A series connection (also called a series circuit) means placing electrical components one after another so they form a single loop (mesh). By the loop rule, the sum of the partial voltages equals the applied voltage.
Resistors in series
If $n$ ohmic resistors are connected in series to a source with voltage $U$, the partial voltages add to
$$
U = I R_1 + I R_2 + \dots + I R_n .
$$
Dividing by the constant current $I$ gives the total resistance:
$$
\frac{U}{I} = R_\mathrm{tot} = R_1 + R_2 + \dots + R_n
$$
and in general
$$
\boxed{R_\mathrm{tot} = \sum_{i=1}^n R_i}\,.
$$
Intuitively, putting resistors in series increases the effective conductor length, so the resistances simply add.
Capacitors in series
For capacitors in series, the effective plate separation increases, so the total capacitance decreases. Because the series current is the same everywhere, the total charge $Q$ on each capacitor is the same, and the voltages satisfy
$$
U = \frac{Q}{C_1} + \frac{Q}{C_2} + \dots + \frac{Q}{C_n} \,,
$$
which leads to
$$
\frac{1}{C_\mathrm{tot}} = \frac{1}{C_1} + \frac{1}{C_2} + \dots + \frac{1}{C_n}
$$
or, in compact form,
$$
\boxed{\frac{1}{C_\mathrm{tot}} = \sum_{i=1}^n \frac{1}{C_i}}\;.
$$
The total capacitance is therefore smaller than the smallest individual capacitance.
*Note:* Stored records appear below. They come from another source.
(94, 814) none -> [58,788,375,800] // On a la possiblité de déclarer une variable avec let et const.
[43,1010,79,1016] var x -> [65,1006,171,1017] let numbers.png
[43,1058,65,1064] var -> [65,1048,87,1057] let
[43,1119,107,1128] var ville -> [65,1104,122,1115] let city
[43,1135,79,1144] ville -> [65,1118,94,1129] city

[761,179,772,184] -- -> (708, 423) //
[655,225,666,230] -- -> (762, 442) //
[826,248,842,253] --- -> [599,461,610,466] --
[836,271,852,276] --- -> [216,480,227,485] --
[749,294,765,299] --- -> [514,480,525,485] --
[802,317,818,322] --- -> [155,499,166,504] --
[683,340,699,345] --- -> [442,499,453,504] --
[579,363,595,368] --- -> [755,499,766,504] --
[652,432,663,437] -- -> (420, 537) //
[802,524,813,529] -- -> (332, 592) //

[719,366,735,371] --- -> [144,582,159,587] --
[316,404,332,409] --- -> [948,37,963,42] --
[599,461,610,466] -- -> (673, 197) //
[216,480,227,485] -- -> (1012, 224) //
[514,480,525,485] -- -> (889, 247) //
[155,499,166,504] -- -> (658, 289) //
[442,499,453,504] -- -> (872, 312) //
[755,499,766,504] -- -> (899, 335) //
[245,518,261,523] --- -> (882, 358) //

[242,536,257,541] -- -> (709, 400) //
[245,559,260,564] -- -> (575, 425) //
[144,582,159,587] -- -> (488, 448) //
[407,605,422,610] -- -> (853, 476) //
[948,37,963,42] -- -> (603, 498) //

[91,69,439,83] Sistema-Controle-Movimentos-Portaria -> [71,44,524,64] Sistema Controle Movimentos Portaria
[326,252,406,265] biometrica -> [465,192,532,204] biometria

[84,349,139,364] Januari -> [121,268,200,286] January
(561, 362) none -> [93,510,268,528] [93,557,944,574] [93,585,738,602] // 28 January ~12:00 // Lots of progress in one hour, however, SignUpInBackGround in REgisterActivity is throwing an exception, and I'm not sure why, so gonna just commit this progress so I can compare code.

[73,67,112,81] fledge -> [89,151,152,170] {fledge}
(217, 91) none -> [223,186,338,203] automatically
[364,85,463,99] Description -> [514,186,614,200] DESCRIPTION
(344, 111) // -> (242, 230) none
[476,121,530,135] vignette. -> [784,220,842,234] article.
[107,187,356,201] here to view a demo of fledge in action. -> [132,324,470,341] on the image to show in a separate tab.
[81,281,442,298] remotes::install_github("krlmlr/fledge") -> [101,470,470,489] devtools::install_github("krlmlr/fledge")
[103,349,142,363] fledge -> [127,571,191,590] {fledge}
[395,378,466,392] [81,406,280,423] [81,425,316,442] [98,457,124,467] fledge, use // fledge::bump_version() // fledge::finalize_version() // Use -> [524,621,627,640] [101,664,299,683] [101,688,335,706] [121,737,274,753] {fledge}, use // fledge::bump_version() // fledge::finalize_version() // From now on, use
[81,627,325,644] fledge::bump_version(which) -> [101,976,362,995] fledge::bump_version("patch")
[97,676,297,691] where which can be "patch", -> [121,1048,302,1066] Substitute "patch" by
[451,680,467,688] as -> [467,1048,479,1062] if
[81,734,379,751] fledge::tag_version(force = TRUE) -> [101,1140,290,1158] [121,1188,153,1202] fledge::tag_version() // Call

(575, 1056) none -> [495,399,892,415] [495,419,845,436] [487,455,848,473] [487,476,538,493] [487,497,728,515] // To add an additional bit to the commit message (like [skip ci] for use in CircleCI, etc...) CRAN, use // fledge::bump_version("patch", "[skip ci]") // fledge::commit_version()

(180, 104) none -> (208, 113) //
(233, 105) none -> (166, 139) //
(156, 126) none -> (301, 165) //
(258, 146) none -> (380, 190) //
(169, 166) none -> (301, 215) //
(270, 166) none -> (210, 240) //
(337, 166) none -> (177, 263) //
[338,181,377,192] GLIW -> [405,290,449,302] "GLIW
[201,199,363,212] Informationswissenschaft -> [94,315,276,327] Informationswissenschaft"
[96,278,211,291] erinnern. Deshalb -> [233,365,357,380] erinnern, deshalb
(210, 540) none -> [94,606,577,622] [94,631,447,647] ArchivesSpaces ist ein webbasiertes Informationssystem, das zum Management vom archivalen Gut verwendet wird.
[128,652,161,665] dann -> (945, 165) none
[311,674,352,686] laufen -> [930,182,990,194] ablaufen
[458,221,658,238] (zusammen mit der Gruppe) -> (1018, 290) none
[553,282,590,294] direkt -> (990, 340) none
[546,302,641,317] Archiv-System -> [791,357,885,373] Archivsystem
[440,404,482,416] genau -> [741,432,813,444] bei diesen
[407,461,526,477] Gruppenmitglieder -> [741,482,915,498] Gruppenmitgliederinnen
Note: after summing the reciprocals, take the reciprocal again to get $C_\mathrm{tot}$.
Inductors in series
Using the loop rule for inductors in series,
$$
U = L_1 \frac{\mathrm{d}I}{\mathrm{d}t} + L_2 \frac{\mathrm{d}I}{\mathrm{d}t} + \dots + L_n \frac{\mathrm{d}I}{\mathrm{d}t}\,.
$$
Since $\mathrm{d}I/\mathrm{d}t$ is the same everywhere in the loop, the total inductance is
$$
\boxed{L_\mathrm{tot} = \sum_{i=1}^n L_i}\;.
$$
Example
In three separate series circuits, find:
1) Total resistance of $100\,\Omega$ and $20\,\Omega$: $120\,\Omega$
2) Total capacitance of $50\,\mu\mathrm{F}$, $10\,\mu\mathrm{F}$, and $250\,\mathrm{nF}$: $243\,\mathrm{nF}$
3) Total inductance of $30\,\mathrm{mH}$, $120\,\mathrm{mH}$, and $240\,\mathrm{mH}$: $390\,\mathrm{mH}$